Saturday, May 17, 2014

Peftoras


With the high and mighty, always a little patience.
The date in the photo is wrong as I didn't care to reset the date after putting new batteries in the camera.
It might be hard to recognize what is in view in the picture-the metal rod still pointing up in the air is a clue.
Here's another angle:
Yup. An old garage with the roof caved in. 80 some years old; actually two garages combined into one, not that any of that matters anymore.
So, you may ask...what happened? Nothing special. Too much snow and not enough shoveling of the roof. As in, none.
Four years ago I was leaving, moving into my own house; as one of my final acts at the old property I reinforced the sagging tresses and covered a hole in the garage roof.
That hole was something. When we moved to the property in 1962 my Dad built a wood stove in the basement of the house. He used rough cement to hold in place large rocks around a steel barrel, and for decades we heated the house with wood from our own land, using a tractor when there was no snow and pulling a sled when there was.
But time gets on and eventually the wood stove was usurped by fuel oil heat, which was just as well as my Dad was no longer young enough to be out cutting wood all Summer.
He did have enough strength left to break that steel barrel out of its rock and concrete overcoat, and he moved the barrel stove to the garage where he would sit and think thoughts.
The stove rusted away, as did my Dad and the stovepipe, and I covered the hole where it had been.
So why, Doug? Why this revisiting of something gone?
With the high and mighty, always a little patience. 
God will humble whom He will as He Wills.
Jesus talked about the foolish man who built a house on sand, and it's fall was inevitable.
He also mentioned building on a strong foundation, and there is no stronger foundation possible than faith in Jesus Christ.
But here's the thing. We are all imperfect builders, and even with a strong foundation, if we build poorly, live poorly, our imperfect structures-that is, our lives-can fail and fall and cave in which is another way of saying that He humbles whom He will as He Wills.
We aren't building for eternity on this side of the grave because, no matter how great our efforts, how fine our finery...it is all filthy rags compared to the perfection God has waiting for us.
But please, build well. Please, for your own sake and for the sake of those you love, build your best. Shovel your roof when necessary, which is to say, as you are built on the foundation of Christ, maintain your residence, keep up with the upkeep, build and live well.
Well, and not high. A humble abode, a tent by a river or just enough house to be comfortable on this side of eternity is enough. Your mansion is waiting, so you don't need a mansion now. 
Humble yourself in the sight of the Lord and He will lift you up. 






1 comment:

Doug said...

Back a lifetime ago I heard a song performed by a Christian artist who visited our Coffeehouse ministry.
"See This House" is about a man, so proud and secure in the life he was living...until his life was destroyed because his foundation was on sand.
It took the humbling of his life being a shambles before he was willing to seek God's forgiveness and be saved.
Now, according to the song, his house is built on Christ, and all is well.
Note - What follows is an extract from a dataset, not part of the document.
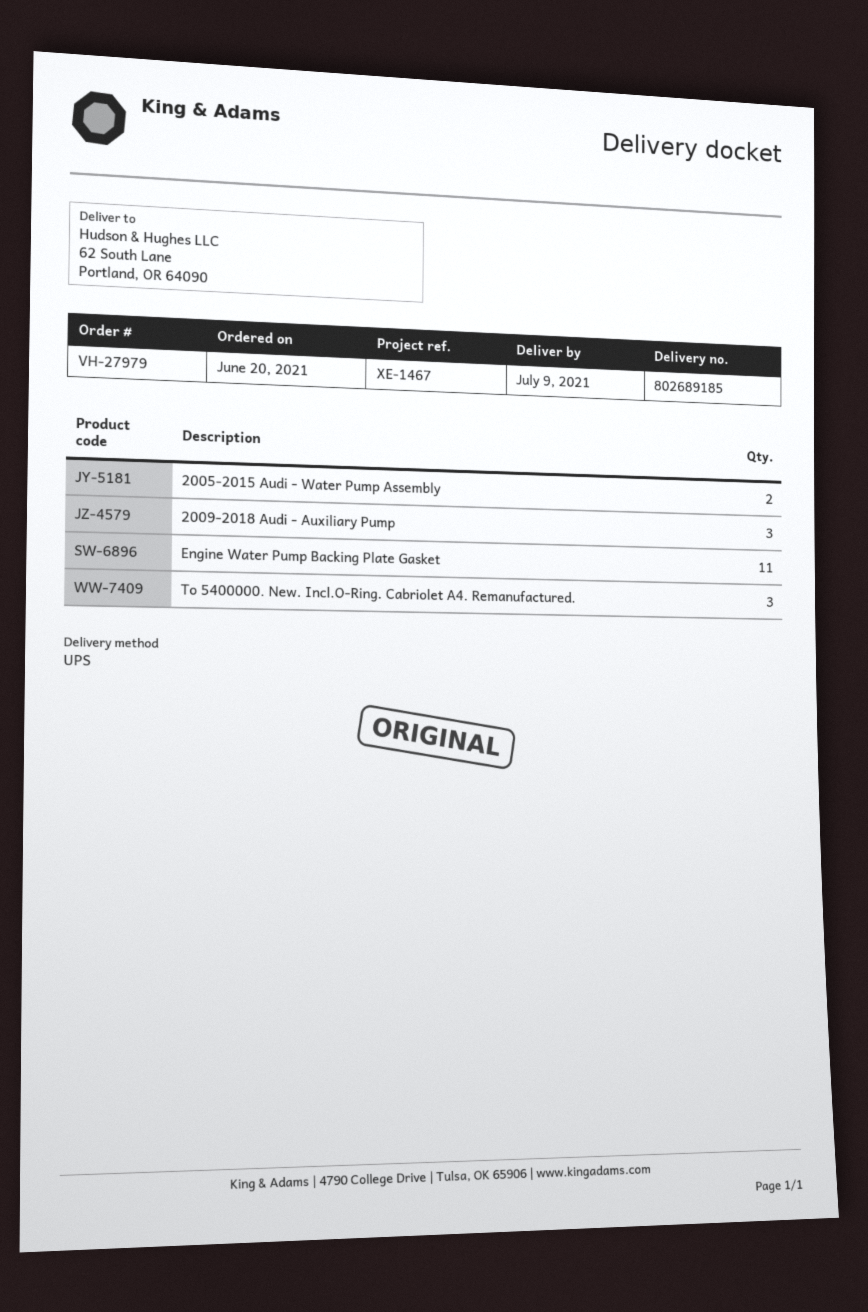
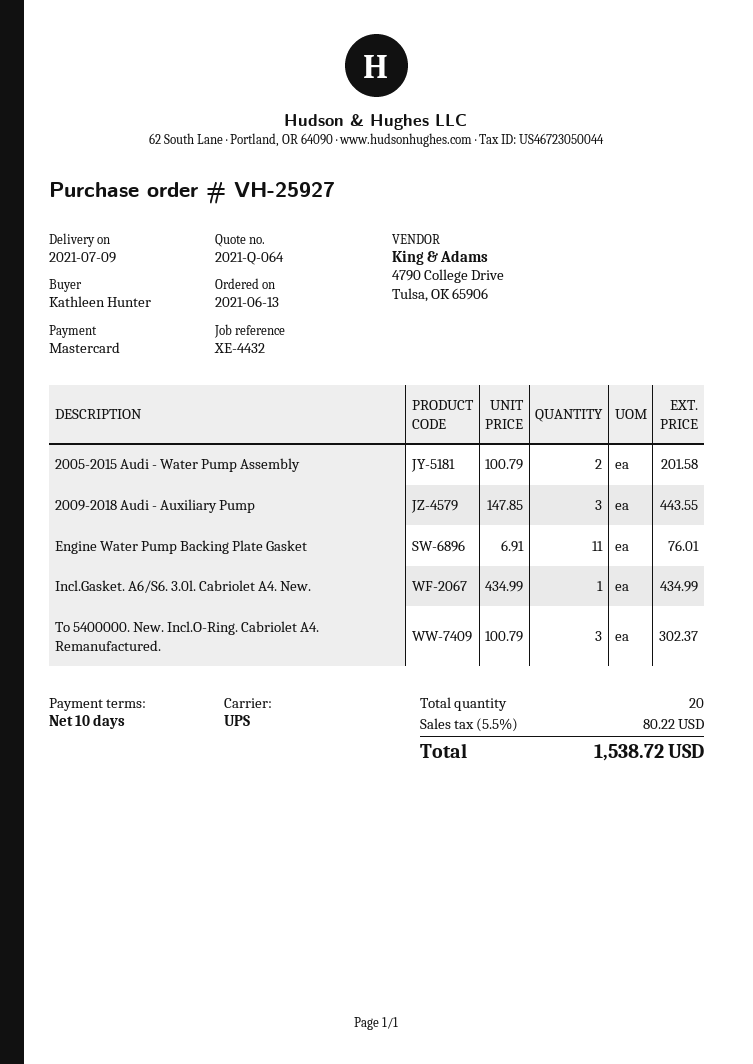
order number: VH-27979 -> VH-25927
order date: 2021-06-20 -> 2021-06-13
reference: XE-1467 -> XE-4432
Incl.Gasket. A6/S6. 3.0l. Cabriolet A4. New.: none -> 1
The point of my post, if a bit hard to fathom, is that even though
Christians have Christ as the foundation of our lives, we need to live well, 'working out our salvation with fear (respect) and trembling (humility)'.
It is possible for a Christian to so mess up his or her life that it looks like a caved in garage...but God loves us too much to allow us to continue screwing up, getting all high and mighty.
Humbling us is God at His most loving. Wrap your brain around that.